═══ Given information

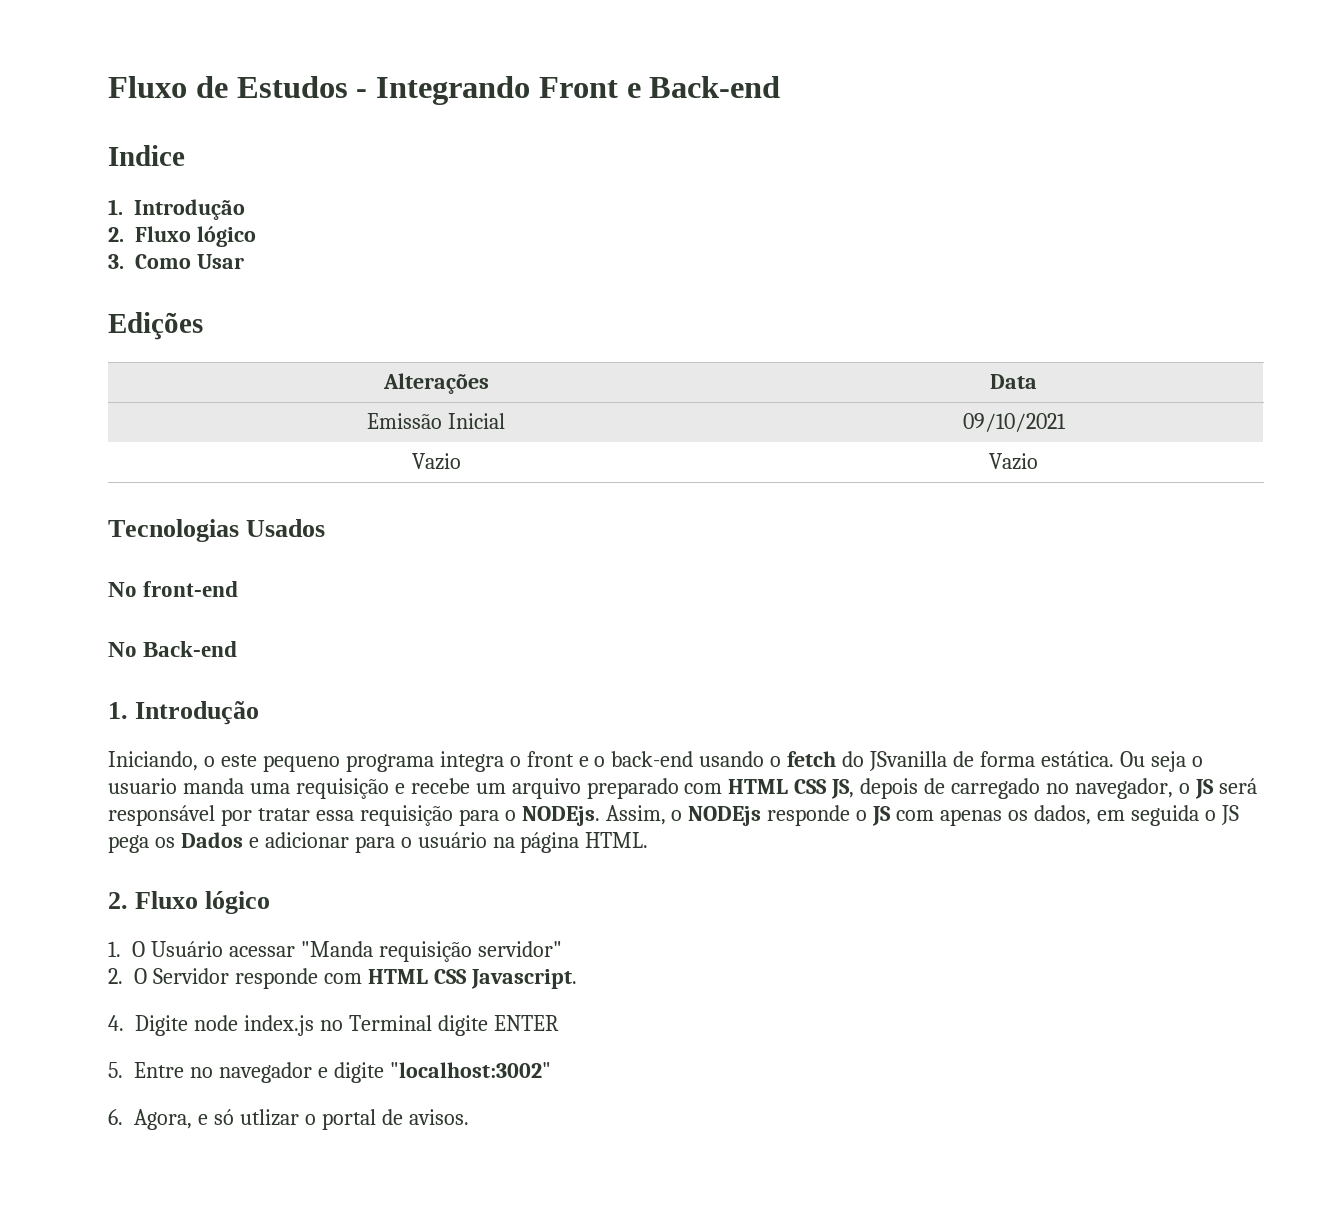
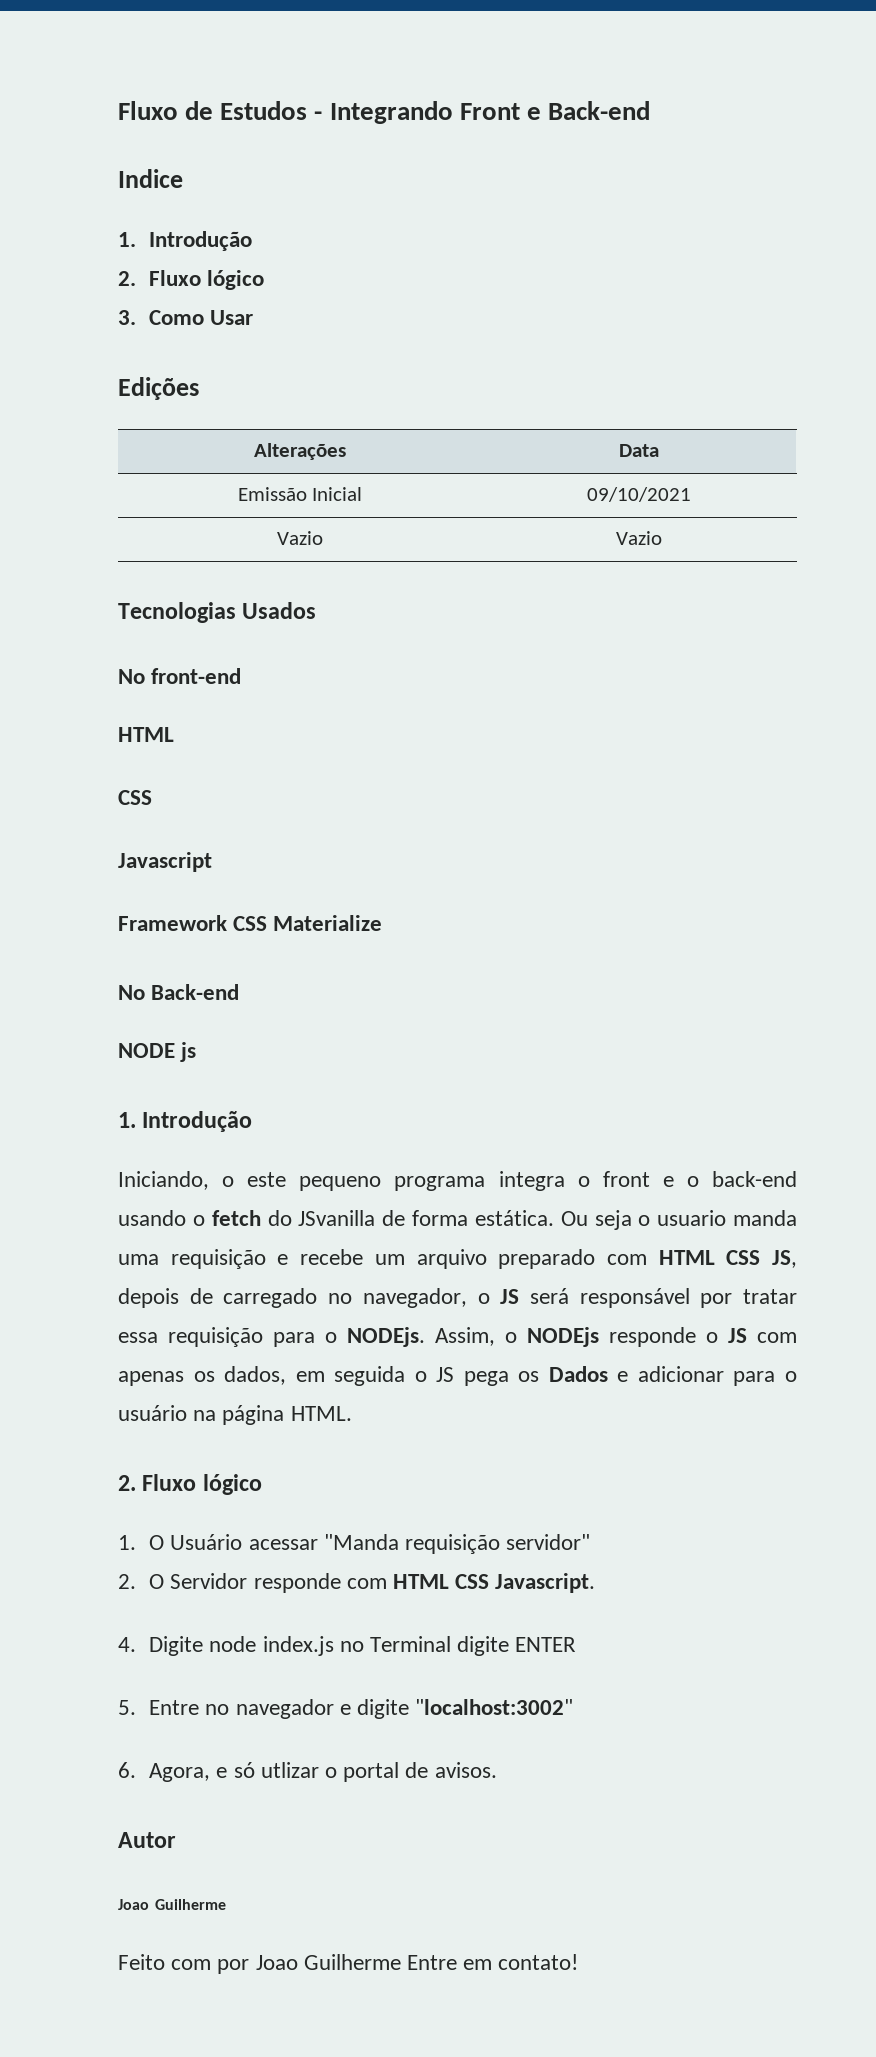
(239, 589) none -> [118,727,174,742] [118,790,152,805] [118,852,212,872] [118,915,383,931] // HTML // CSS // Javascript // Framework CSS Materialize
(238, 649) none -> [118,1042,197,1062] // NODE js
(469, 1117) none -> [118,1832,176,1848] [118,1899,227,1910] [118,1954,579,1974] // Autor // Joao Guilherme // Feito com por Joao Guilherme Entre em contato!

══════
═══ Given information

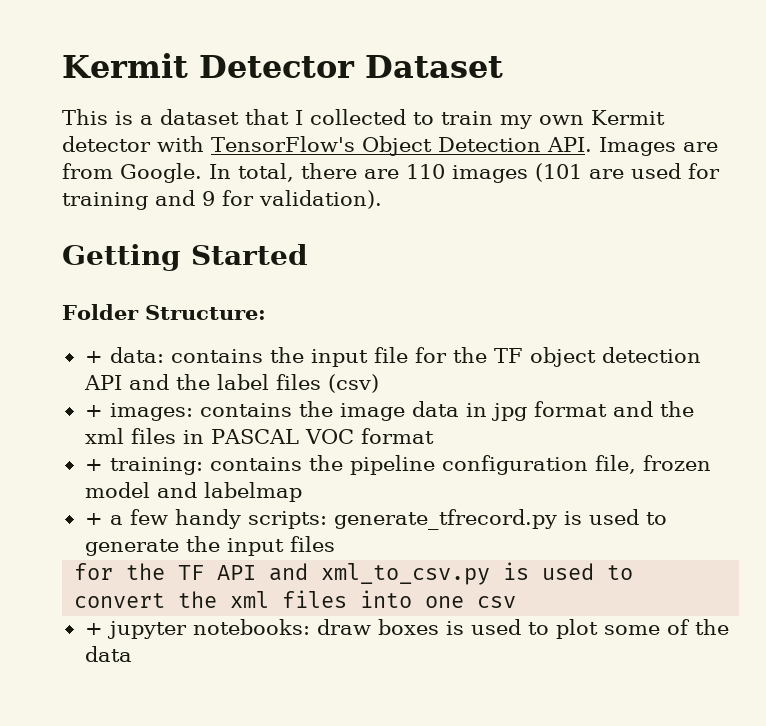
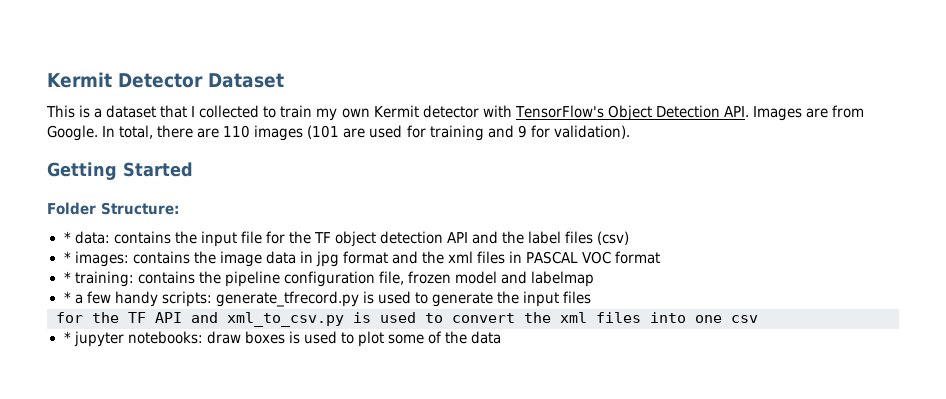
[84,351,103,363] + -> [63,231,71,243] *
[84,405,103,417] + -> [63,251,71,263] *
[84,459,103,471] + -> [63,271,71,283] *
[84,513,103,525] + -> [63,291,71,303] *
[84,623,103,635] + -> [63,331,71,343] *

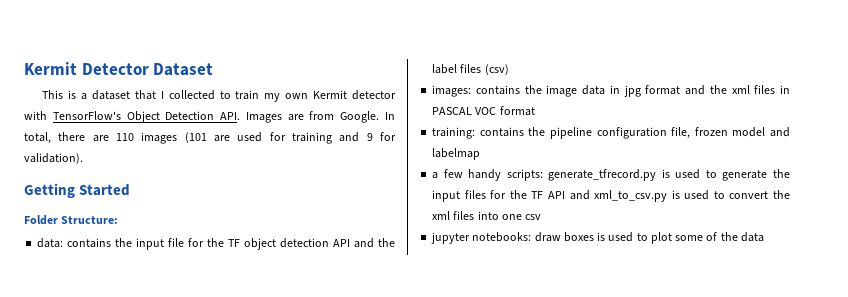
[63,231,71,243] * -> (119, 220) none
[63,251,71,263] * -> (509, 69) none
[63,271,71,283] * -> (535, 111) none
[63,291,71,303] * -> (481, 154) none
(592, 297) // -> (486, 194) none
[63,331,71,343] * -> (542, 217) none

══════
═══ Given information

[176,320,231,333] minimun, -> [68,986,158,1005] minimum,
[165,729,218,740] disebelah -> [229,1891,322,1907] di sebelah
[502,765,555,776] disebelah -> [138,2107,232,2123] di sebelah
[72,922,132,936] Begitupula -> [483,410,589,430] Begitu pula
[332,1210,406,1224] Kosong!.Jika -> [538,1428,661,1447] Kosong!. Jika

══════

• [Task objective]
Set the pictures aside and retype exactly the lines above from the line with "[84,459,103,471] + -> [63,271,71,283] *" to the line with "[63,331,71,343] * -> (542, 217) none", both included, adding no others.

• [Written solution]
[84,459,103,471] + -> [63,271,71,283] *
[84,513,103,525] + -> [63,291,71,303] *
[84,623,103,635] + -> [63,331,71,343] *

[63,231,71,243] * -> (119, 220) none
[63,251,71,263] * -> (509, 69) none
[63,271,71,283] * -> (535, 111) none
[63,291,71,303] * -> (481, 154) none
(592, 297) // -> (486, 194) none
[63,331,71,343] * -> (542, 217) none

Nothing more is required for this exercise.